◆ Work task
Make an exact copy of the entries below, with all images left out.
**** Data provided ****
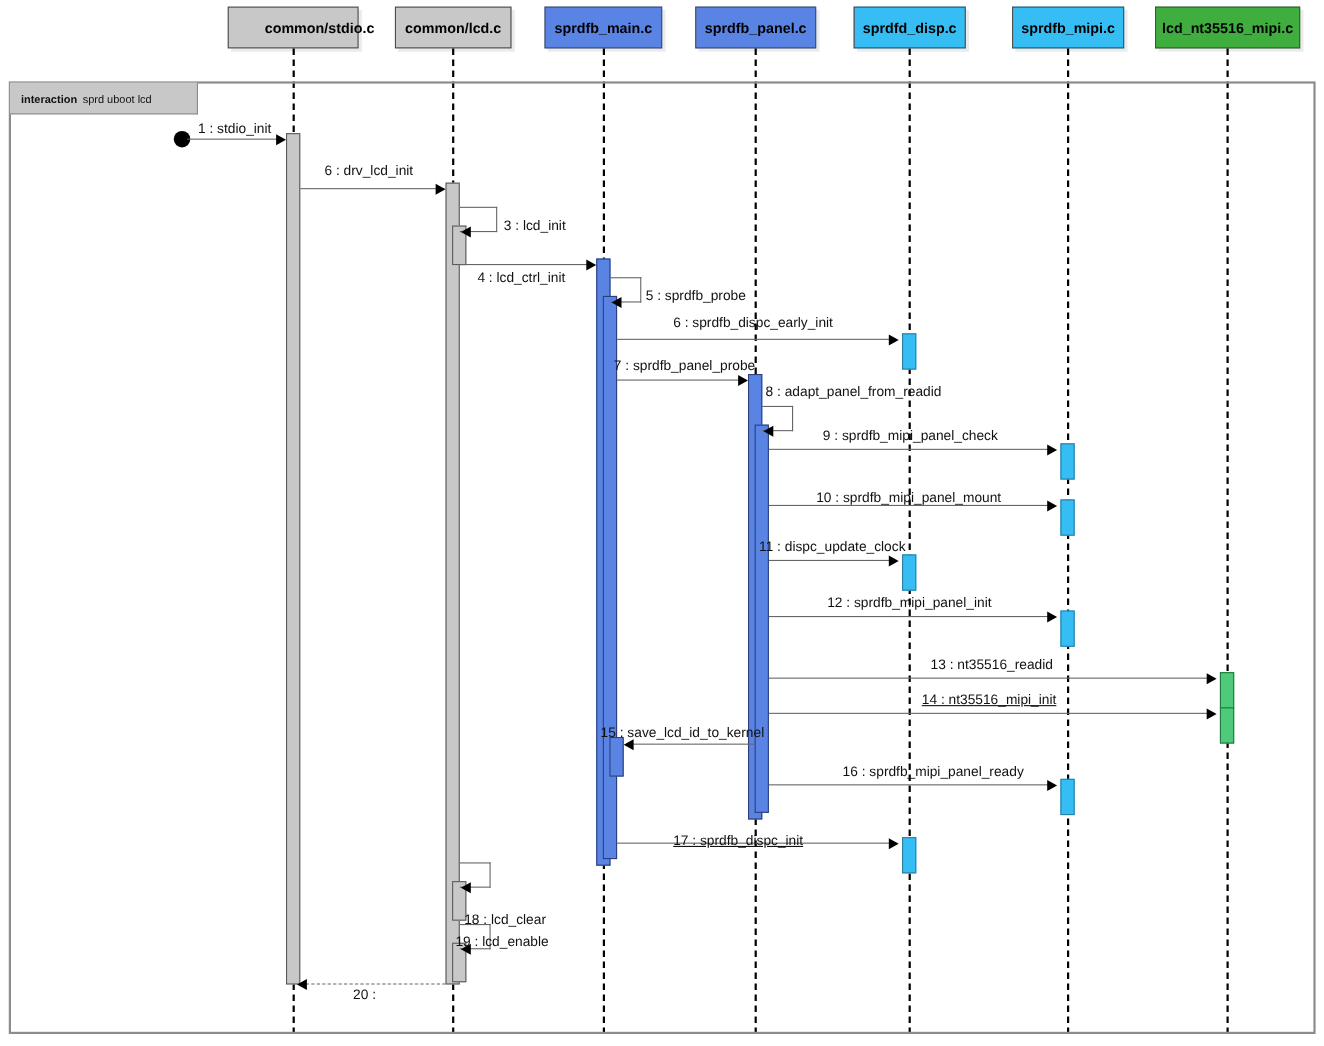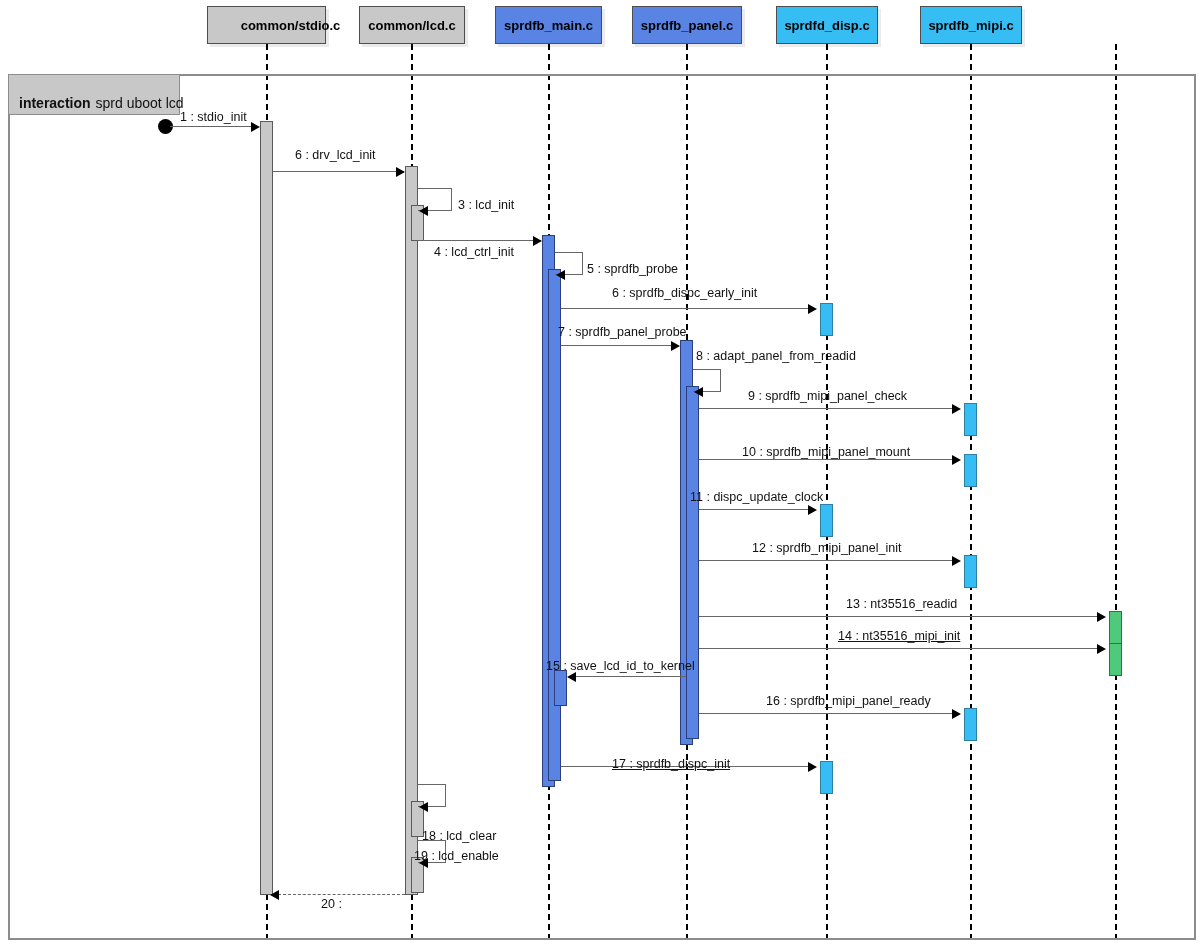--- a/index.html
+++ b/index.html
@@ -18,21 +18,21 @@
   
   .act{position:absolute;box-sizing:border-box;border:1px solid #4d4d4d;width:13px;}
   .act.gray{background:#c8c8c8;border-color:#5a5a5a;}
   .act.blue{background:#5a84e4;border-color:#2c3f7a;}
   .act.lblue{background:#35bdf4;border-color:#2d7fa3;}
   .act.green{background:#4fc97a;border-color:#1f7a3f;}
   
   #frame{position:absolute;box-sizing:border-box;border:2px solid #8c8c8c;background:transparent;}
   #frame-tab{position:absolute;height:23px;background:#c8c8c8;border:1px solid #8c8c8c;
              border-left:none;border-top:none;display:flex;align-items:center;
-             padding:16px 8px 0 10px;font-size:14px;color:#111;white-space:nowrap;}
+             padding:5px 8px 0 10px;font-size:10px;color:#111;white-space:nowrap;}
   #frame-tab .kw{font-weight:bold;margin-right:5px;}
   #frame-tab-notch{position:absolute;width:0;height:0;
              border-left:12px solid #c8c8c8;border-bottom:23px solid transparent;}
   #frame-tab-notch-edge{position:absolute;width:0;height:0;
              border-left:13px solid #8c8c8c;border-bottom:24px solid transparent;}
   
   .msg{position:absolute;height:0;border-top:1.6px solid #666;}
   .msg.ret{border-top:1.6px dashed #666;}
   .arrowR{position:absolute;width:0;height:0;
           border-left:9px solid #000;border-top:5px solid transparent;border-bottom:5px solid transparent;}
@@ -60,20 +60,23 @@
   </div>
   <div class="phead" style="left:632px;top:6px;width:110px;background:#5a84e4;">
     <span>sprdfb_panel.c</span>
   </div>
   <div class="phead" style="left:776px;top:6px;width:102px;background:#35bdf4;justify-content:center;">
     <span>sprdfd_disp.c</span>
   </div>
   <div class="phead" style="left:920px;top:6px;width:102px;background:#35bdf4;">
     <span>sprdfb_mipi.c</span>
   </div>
+  <div class="phead" style="left:1050px;top:6px;width:132px;background:#3fae3f;">
+    <span>lcd_nt35516_mipi.c</span>
+  </div>
 
   <div class="lifeline" style="left:266px;top:44px;height:896px;"></div>
   <div class="lifeline" style="left:411px;top:44px;height:896px;"></div>
   <div class="lifeline" style="left:548px;top:44px;height:896px;"></div>
   <div class="lifeline" style="left:686px;top:44px;height:896px;"></div>
   <div class="lifeline" style="left:826px;top:44px;height:896px;"></div>
   <div class="lifeline" style="left:970px;top:44px;height:896px;"></div>
   <div class="lifeline" style="left:1115px;top:44px;height:896px;"></div>
 
   <div id="frame" style="left:8px;top:74px;width:1188px;height:866px;"></div>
****
◆ Task result
--- a/index.html
+++ b/index.html
@@ -18,21 +18,21 @@
   
   .act{position:absolute;box-sizing:border-box;border:1px solid #4d4d4d;width:13px;}
   .act.gray{background:#c8c8c8;border-color:#5a5a5a;}
   .act.blue{background:#5a84e4;border-color:#2c3f7a;}
   .act.lblue{background:#35bdf4;border-color:#2d7fa3;}
   .act.green{background:#4fc97a;border-color:#1f7a3f;}
   
   #frame{position:absolute;box-sizing:border-box;border:2px solid #8c8c8c;background:transparent;}
   #frame-tab{position:absolute;height:23px;background:#c8c8c8;border:1px solid #8c8c8c;
              border-left:none;border-top:none;display:flex;align-items:center;
-             padding:16px 8px 0 10px;font-size:14px;color:#111;white-space:nowrap;}
+             padding:5px 8px 0 10px;font-size:10px;color:#111;white-space:nowrap;}
   #frame-tab .kw{font-weight:bold;margin-right:5px;}
   #frame-tab-notch{position:absolute;width:0;height:0;
              border-left:12px solid #c8c8c8;border-bottom:23px solid transparent;}
   #frame-tab-notch-edge{position:absolute;width:0;height:0;
              border-left:13px solid #8c8c8c;border-bottom:24px solid transparent;}
   
   .msg{position:absolute;height:0;border-top:1.6px solid #666;}
   .msg.ret{border-top:1.6px dashed #666;}
   .arrowR{position:absolute;width:0;height:0;
           border-left:9px solid #000;border-top:5px solid transparent;border-bottom:5px solid transparent;}
@@ -60,20 +60,23 @@
   </div>
   <div class="phead" style="left:632px;top:6px;width:110px;background:#5a84e4;">
     <span>sprdfb_panel.c</span>
   </div>
   <div class="phead" style="left:776px;top:6px;width:102px;background:#35bdf4;justify-content:center;">
     <span>sprdfd_disp.c</span>
   </div>
   <div class="phead" style="left:920px;top:6px;width:102px;background:#35bdf4;">
     <span>sprdfb_mipi.c</span>
   </div>
+  <div class="phead" style="left:1050px;top:6px;width:132px;background:#3fae3f;">
+    <span>lcd_nt35516_mipi.c</span>
+  </div>
 
   <div class="lifeline" style="left:266px;top:44px;height:896px;"></div>
   <div class="lifeline" style="left:411px;top:44px;height:896px;"></div>
   <div class="lifeline" style="left:548px;top:44px;height:896px;"></div>
   <div class="lifeline" style="left:686px;top:44px;height:896px;"></div>
   <div class="lifeline" style="left:826px;top:44px;height:896px;"></div>
   <div class="lifeline" style="left:970px;top:44px;height:896px;"></div>
   <div class="lifeline" style="left:1115px;top:44px;height:896px;"></div>
 
   <div id="frame" style="left:8px;top:74px;width:1188px;height:866px;"></div>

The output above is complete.